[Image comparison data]
##############################

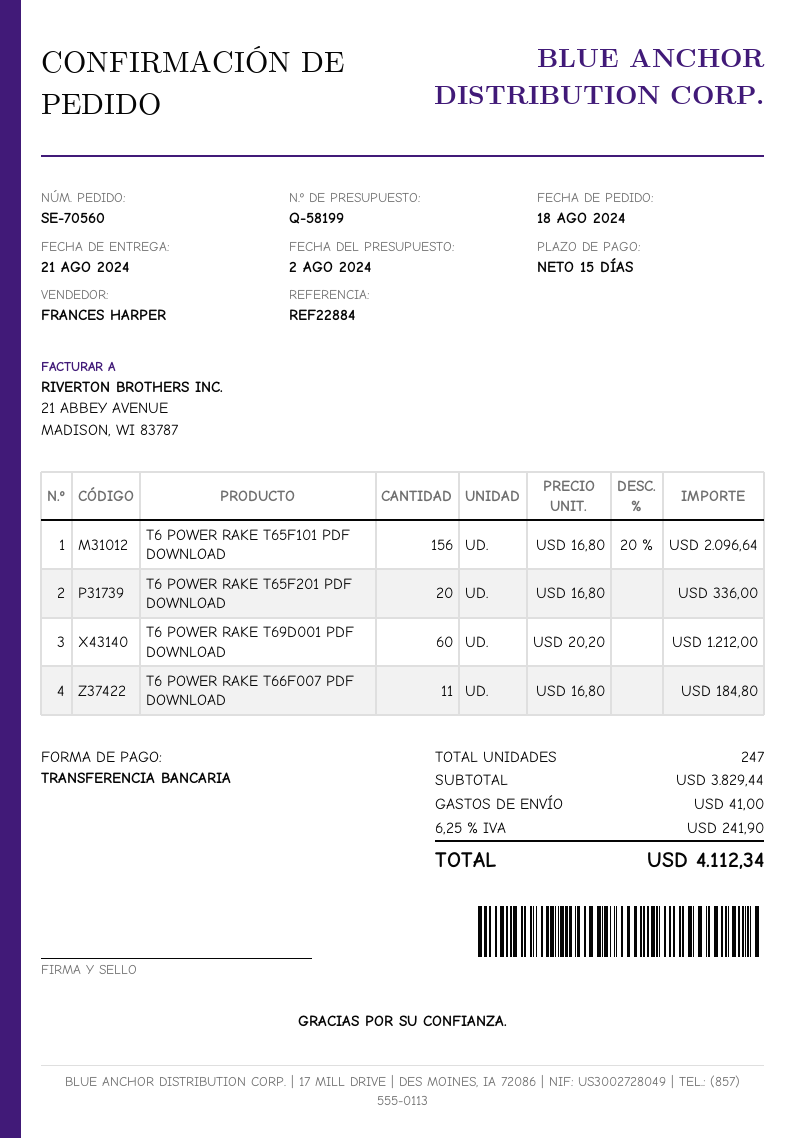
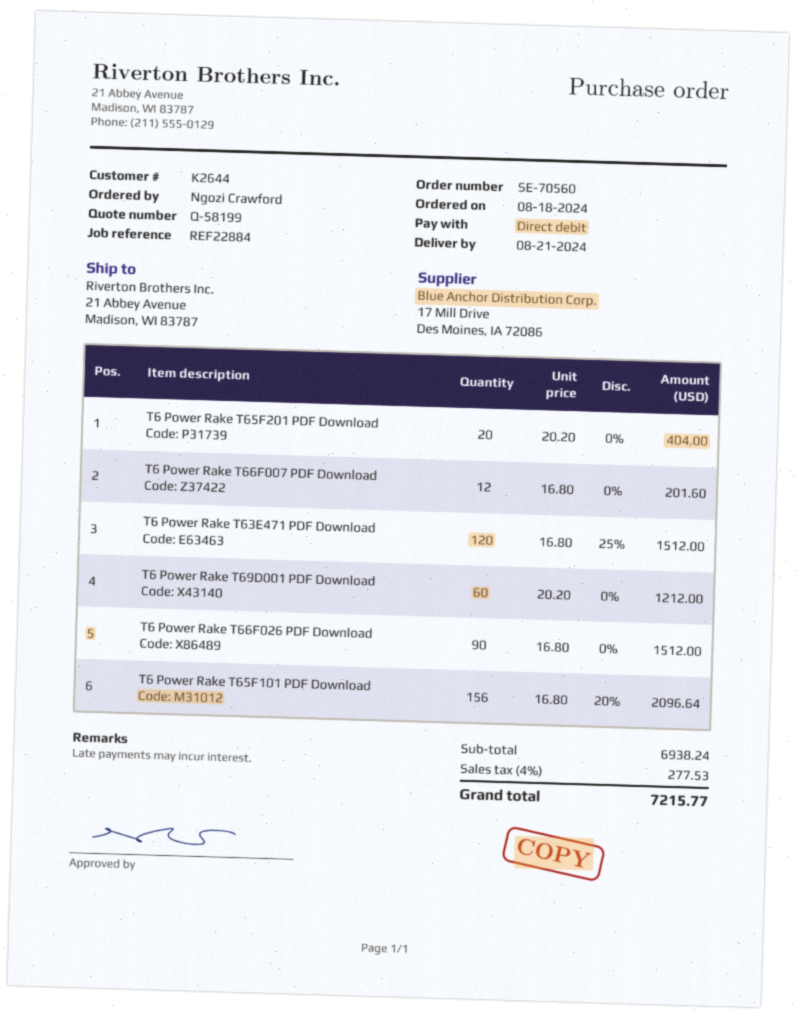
payment method: bank transfer -> direct debit
T6 POWER RAKE T65F201 PDF DOWNLOAD: 20 x 16.80 = 336.00 -> 20 x 20.20 = 404.00
T6 POWER RAKE T66F007 PDF DOWNLOAD: 11 x 16.80 = 184.80 -> 12 x 16.80 = 201.60
T6 Power Rake T63E471 PDF Download: none -> 120 x 16.80 - 25% = 1512.00
T6 Power Rake T66F026 PDF Download: none -> 90 x 16.80 = 1512.00
subtotal: 3829.44 -> 6938.24
shipping: 41.00 -> none
tax: 6.25% = 241.90 -> 4% = 277.53
total: 4112.34 -> 7215.77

##############################

§ EXERCISE AIM:
In the transcription, every picture is to be excluded and the records above given again exactly.

§ EXERCISE SOLUTION:
payment method: bank transfer -> direct debit
T6 POWER RAKE T65F201 PDF DOWNLOAD: 20 x 16.80 = 336.00 -> 20 x 20.20 = 404.00
T6 POWER RAKE T66F007 PDF DOWNLOAD: 11 x 16.80 = 184.80 -> 12 x 16.80 = 201.60
T6 Power Rake T63E471 PDF Download: none -> 120 x 16.80 - 25% = 1512.00
T6 Power Rake T66F026 PDF Download: none -> 90 x 16.80 = 1512.00
subtotal: 3829.44 -> 6938.24
shipping: 41.00 -> none
tax: 6.25% = 241.90 -> 4% = 277.53
total: 4112.34 -> 7215.77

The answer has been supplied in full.